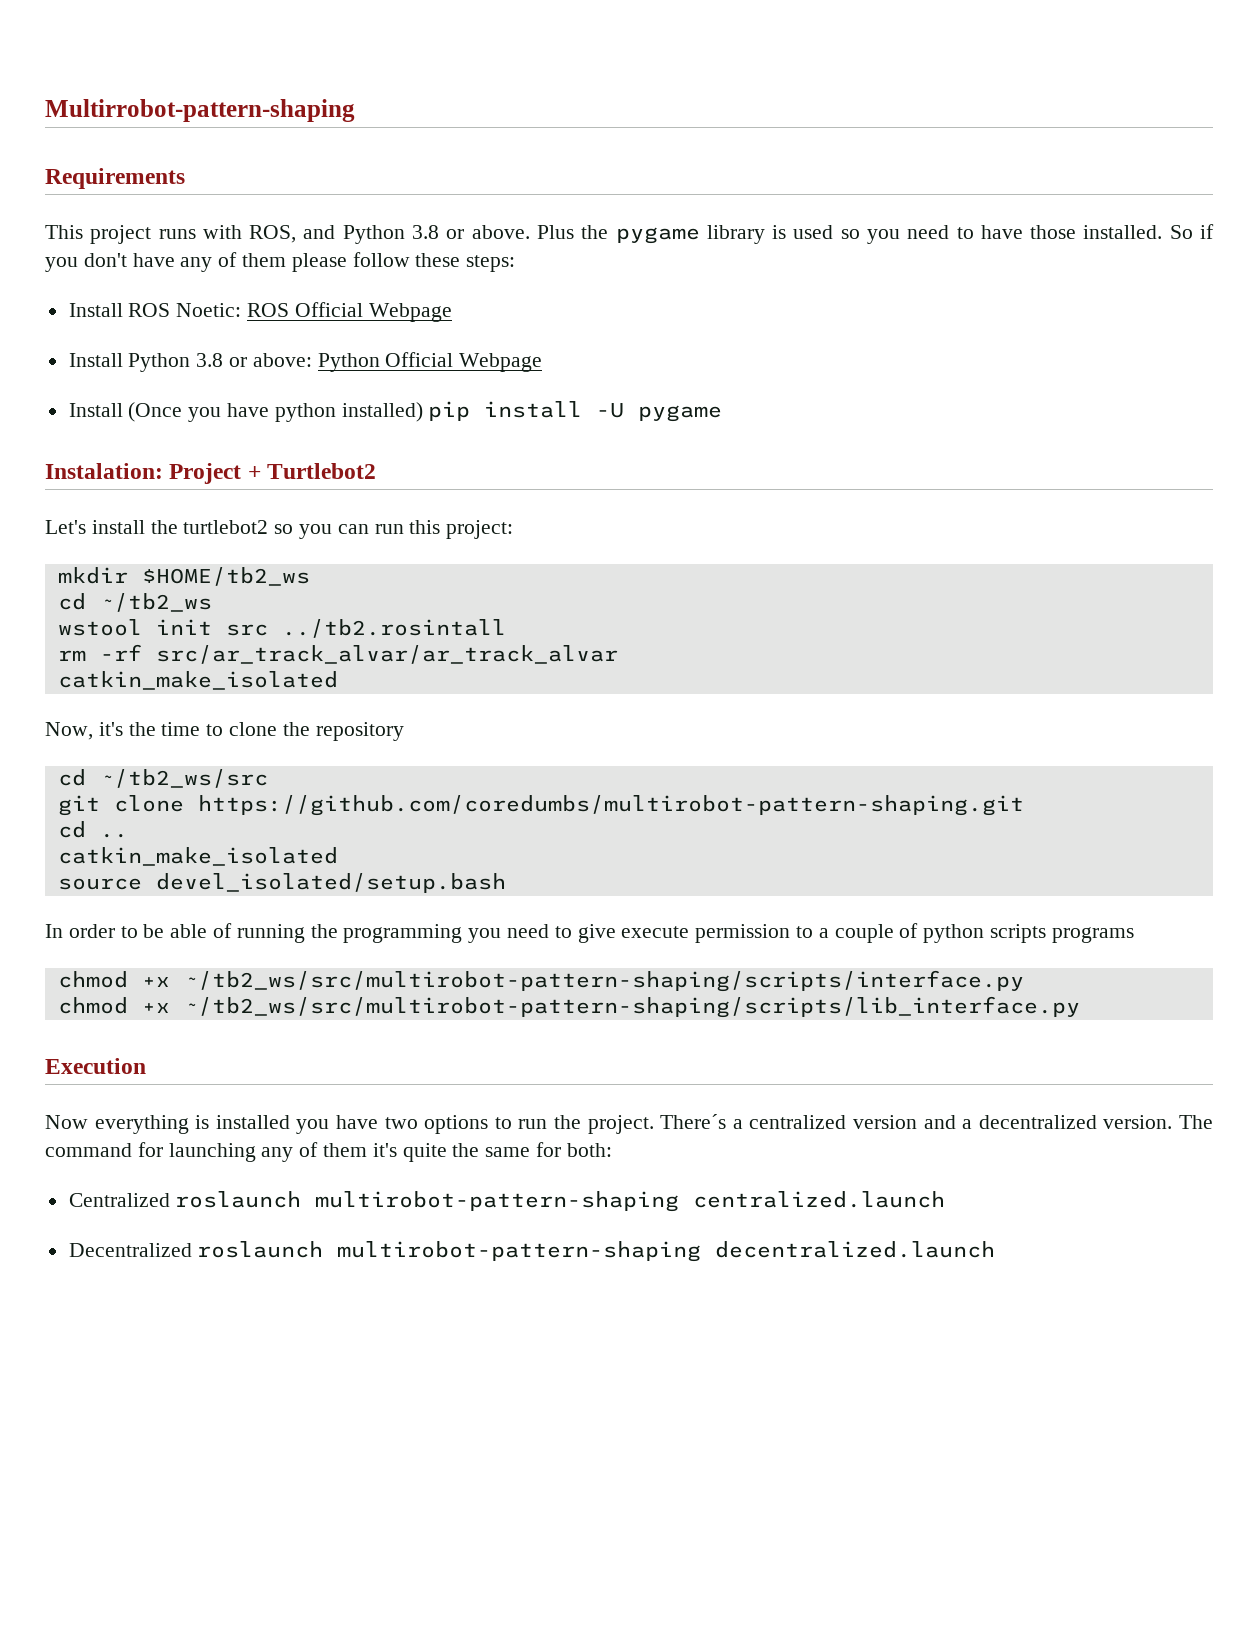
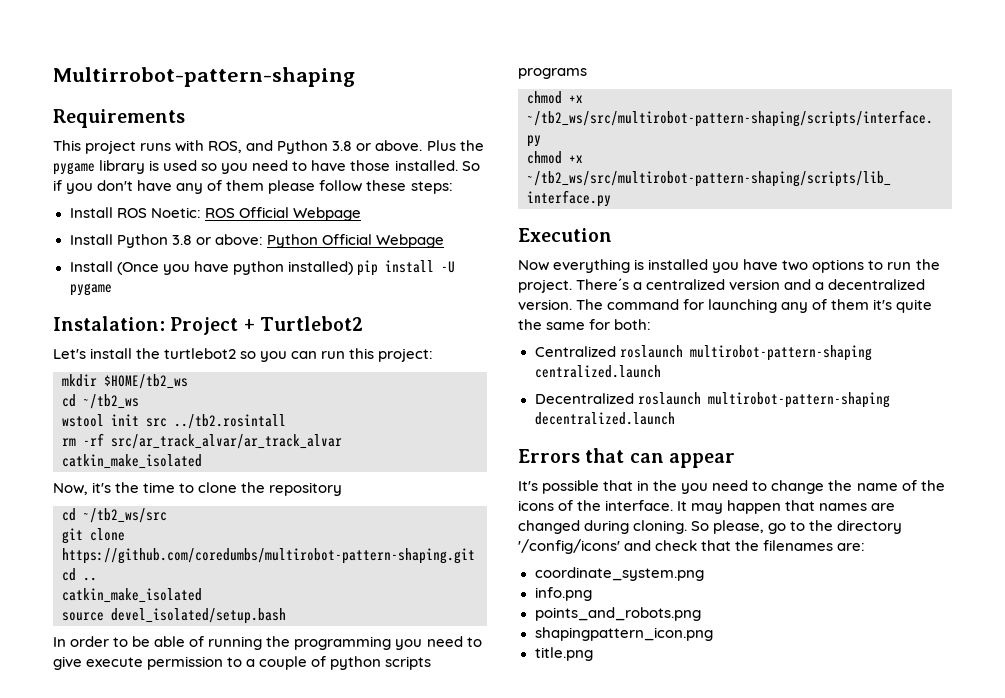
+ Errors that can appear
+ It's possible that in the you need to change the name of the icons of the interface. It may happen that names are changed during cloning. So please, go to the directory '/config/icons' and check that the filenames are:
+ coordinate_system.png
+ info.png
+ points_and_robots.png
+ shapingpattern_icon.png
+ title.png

════

In the listing, find all lines with the string "that" and copy them.

§ **COMPLETED EXERCISE**
+ Errors that can appear
+ It's possible that in the you need to change the name of the icons of the interface. It may happen that names are changed during cloning. So please, go to the directory '/config/icons' and check that the filenames are:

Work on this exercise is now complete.